Describe a traditional Indian family's adventure with a cobra in "The Snake in the Grass" by R. K. Narayan.
A snake is loose in the fenced yard—
Someone saw a king cobra slip under the gate into a family’s yard. “A Snake in the Grass” by R.K. Narayan tells the story of a family’s horrifying afternoon spent searching for the king of all snakes: the cobra.
The family consists of a mother and her four sons. It is a habit of the family to take a nap in the early afternoon. The elderly servant Dasa garners the blame for not keeping the yard neater so that the cobra would be more visible.

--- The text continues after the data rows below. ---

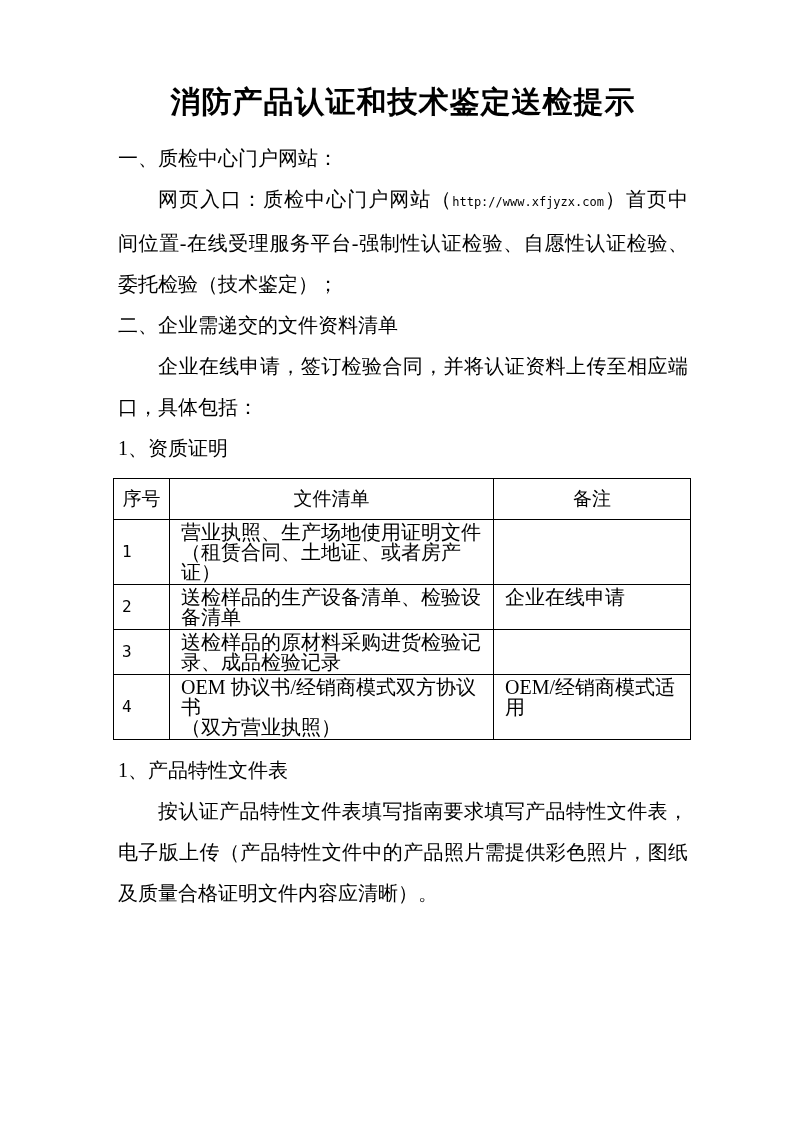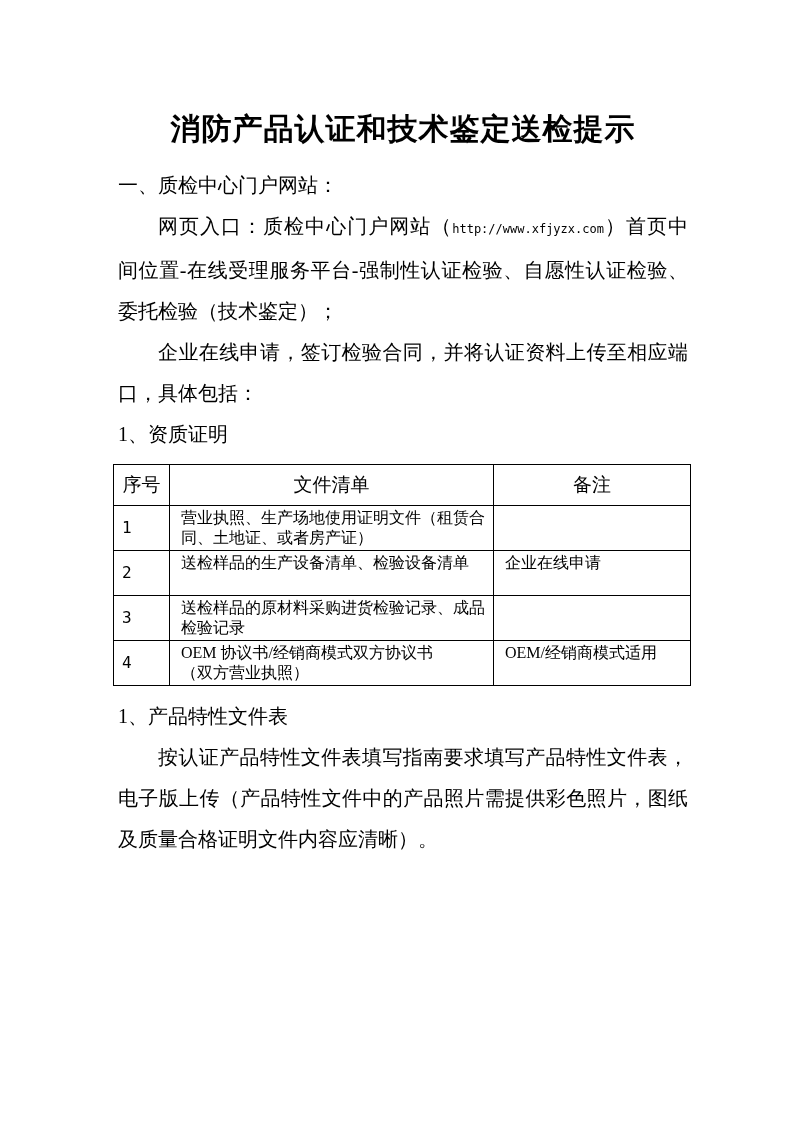--- a/index.html
+++ b/index.html
@@ -18,7 +18,7 @@
   .page {
     position: absolute;
     left: 118px;
-    top: 107px;
+    top: 80px;
     width: 570px;
   }
   .doc-title {

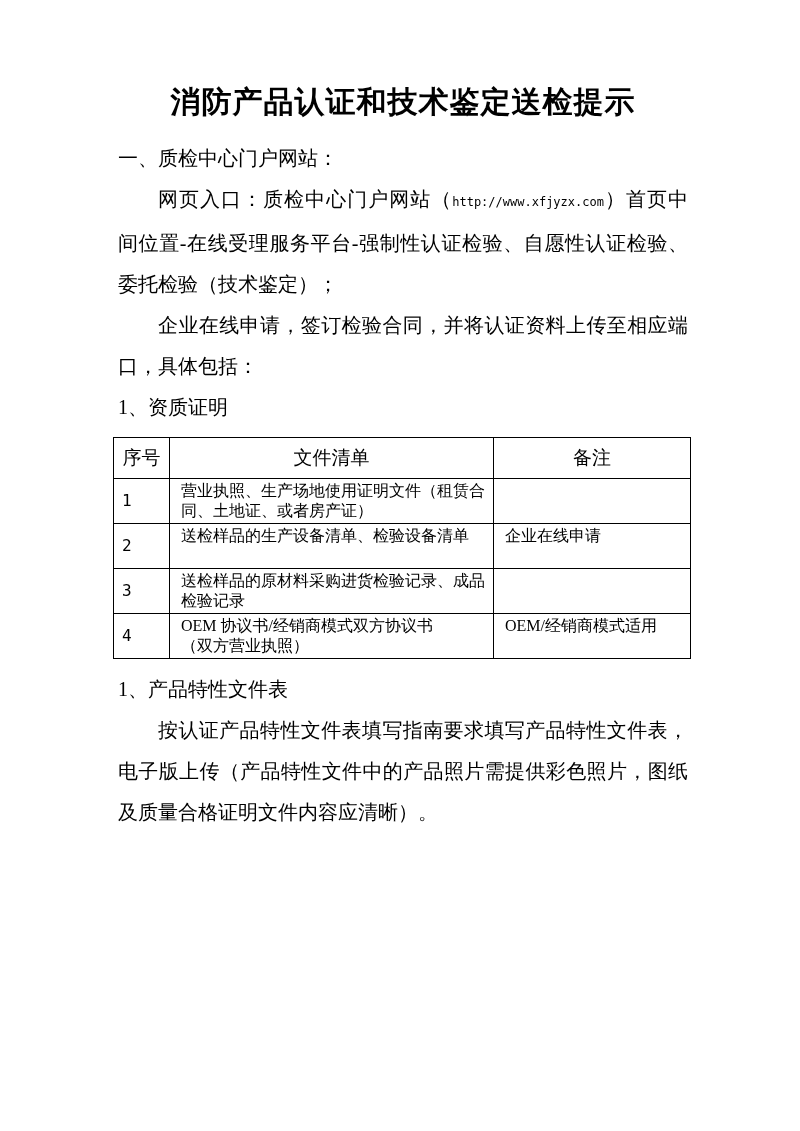--- a/index.html
+++ b/index.html
@@ -101,6 +101,7 @@
   <p class="indent"><span>网页入口：质检中心门户网站（</span><span class="latin">http://www.xfjyzx.com</span><span>）首页中间位置-在线受理服务平台-强制性认证检验、自愿性认证检验、委托检验（技术鉴定）；</span></p>
 
 
+  <p>二、企业需递交的文件资料清单</p>
 
   <p class="indent">企业在线申请，签订检验合同，并将认证资料上传至相应端口，具体包括：</p>
 

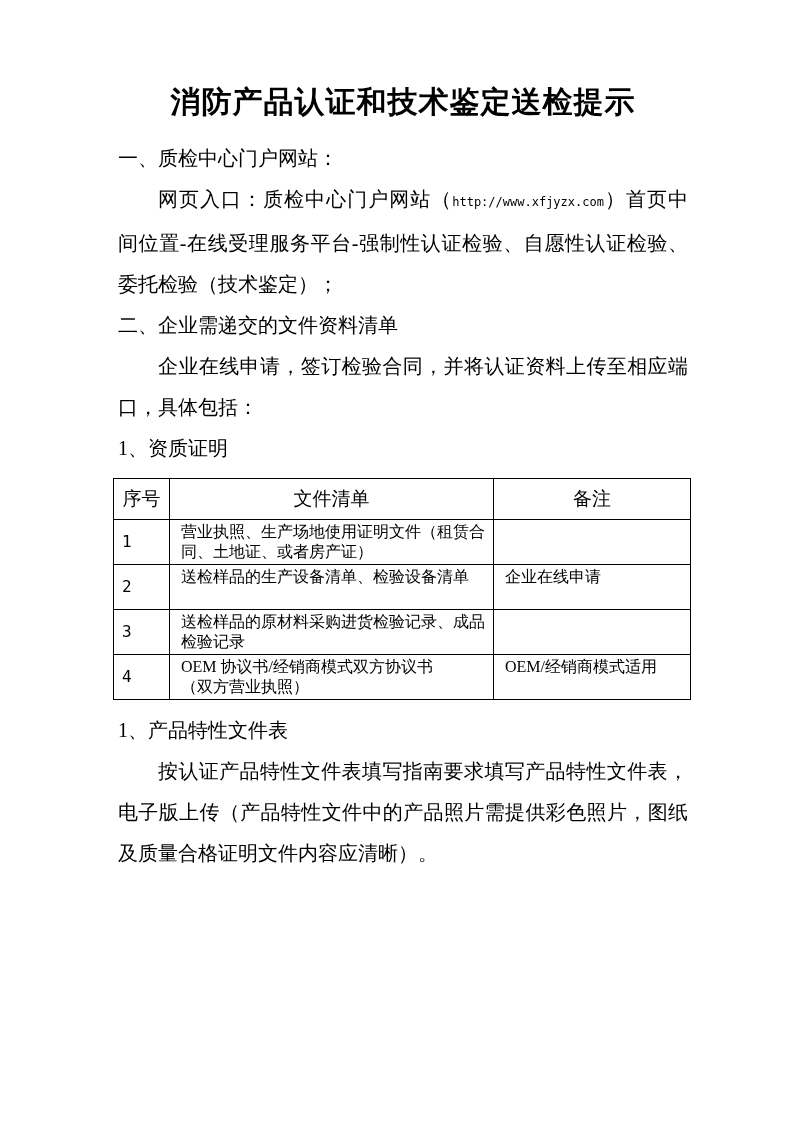--- a/index.html
+++ b/index.html
@@ -64,7 +64,7 @@
   .col-doc   { width: 324px; }
   .col-note  { width: 197px; }
   .doc-table td {
-    font-size: 16px;
+    font-size: 20px;
     line-height: 20px;
     vertical-align: top;
     padding: 2px 6px 2px 11px;

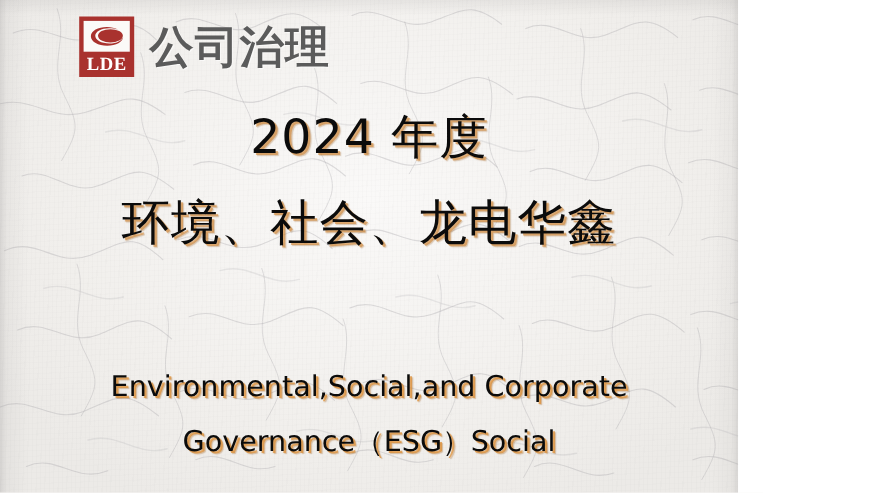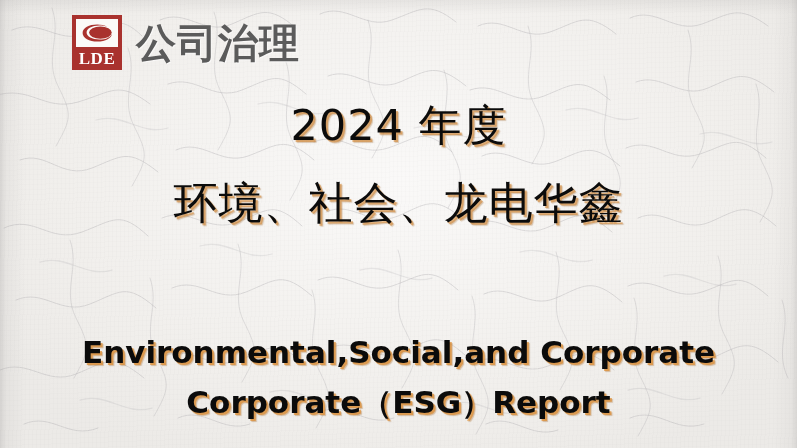--- a/index.html
+++ b/index.html
@@ -16,7 +16,7 @@
   
   .slide {
     position: relative;
-    width: 797px;
+    width: 671px;
     height: 448px;
     overflow: hidden;
     background-color: #f2f0ee;

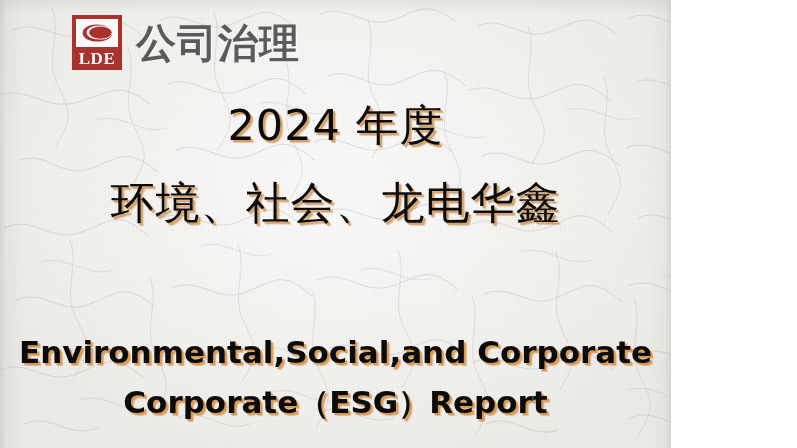--- a/index.html
+++ b/index.html
@@ -143,8 +143,8 @@
   .subtitle-en {
     color: #0b0b0b;
     font-family: "DejaVu Sans", sans-serif;
-    font-weight: bold;
-    font-size: 31px;
+    font-weight: normal;
+    font-size: 26px;
     line-height: 50px;
     letter-spacing: 0px;
     white-space: nowrap;

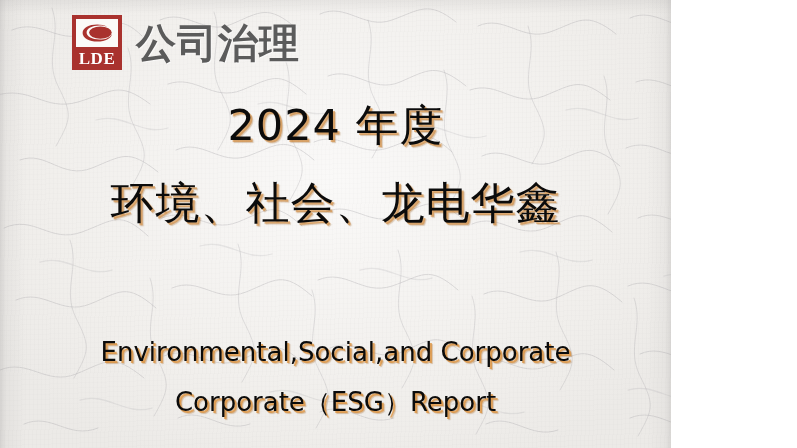--- a/index.html
+++ b/index.html
@@ -266,7 +266,7 @@
 
   <div class="subtitle-block">
     <div class="subtitle-en">Environmental,Social,and Corporate</div>
-    <div class="subtitle-en">Corporate（ESG）Report</div>
+    <div class="subtitle-en">Governance（ESG）Social</div>
   </div>
 
 </div>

‘You are the laziest servant on earth,’ they said. ‘If the snake is not found before the evening. We will dismiss you.‘
The narrator supplies the events of the story from a third person point of view. The reader learns about the family from this perspective. From the details of the story, it is learned that the story takes place during a war. The family apparently is moderately wealthy. One son attends college. Regardless of the quality of the servant, the family can afford to have one.
The mother becomes over wrought by the prospect of the cobra in the yard. The sons along with Dasa use bamboo-sticks to poke into the bushes. Eventually, they bring out the knives to begin chopping down the garden and flowers.
An old woman begs in the street. The sons tell her to be quiet. She reminds them not to kill the snake. The beggar reminds them of abhishekam, a 48 day religious ritual. The mother agrees; the family apparently is religious. Although shy, the cobras are supposed to reside in the temples. Cobras are revered in Hinduism and killing one is considered bad luck.
An old snake charmer stops by and tells them to send for him when the snake is found. This seems reassuring.
In the early evening, the family sits together on the porch resting. Dasa comes with a pot that has a sealed stone on the top. Proudly, he contends that the snake is inside the pot. The mother compliments the servant. To follow the religious tradition, she places some milk in the pot. Heroically, Dasa takes the pot to the snake charmer.
Soon after Dasa left, the youngest son sees a cobra emerge from a hole in the fence. It goes back toward the gate he had entered. He turns and looks at the family and casually goes through the fence.
The family is left to wonder what was in Dasa’s pot. Were there two snakes or should they have checked the servants’ pot more closely? It seems suspicious. Spending the afternoon looking for a cobra—an adventure this Indian family will not soon forget.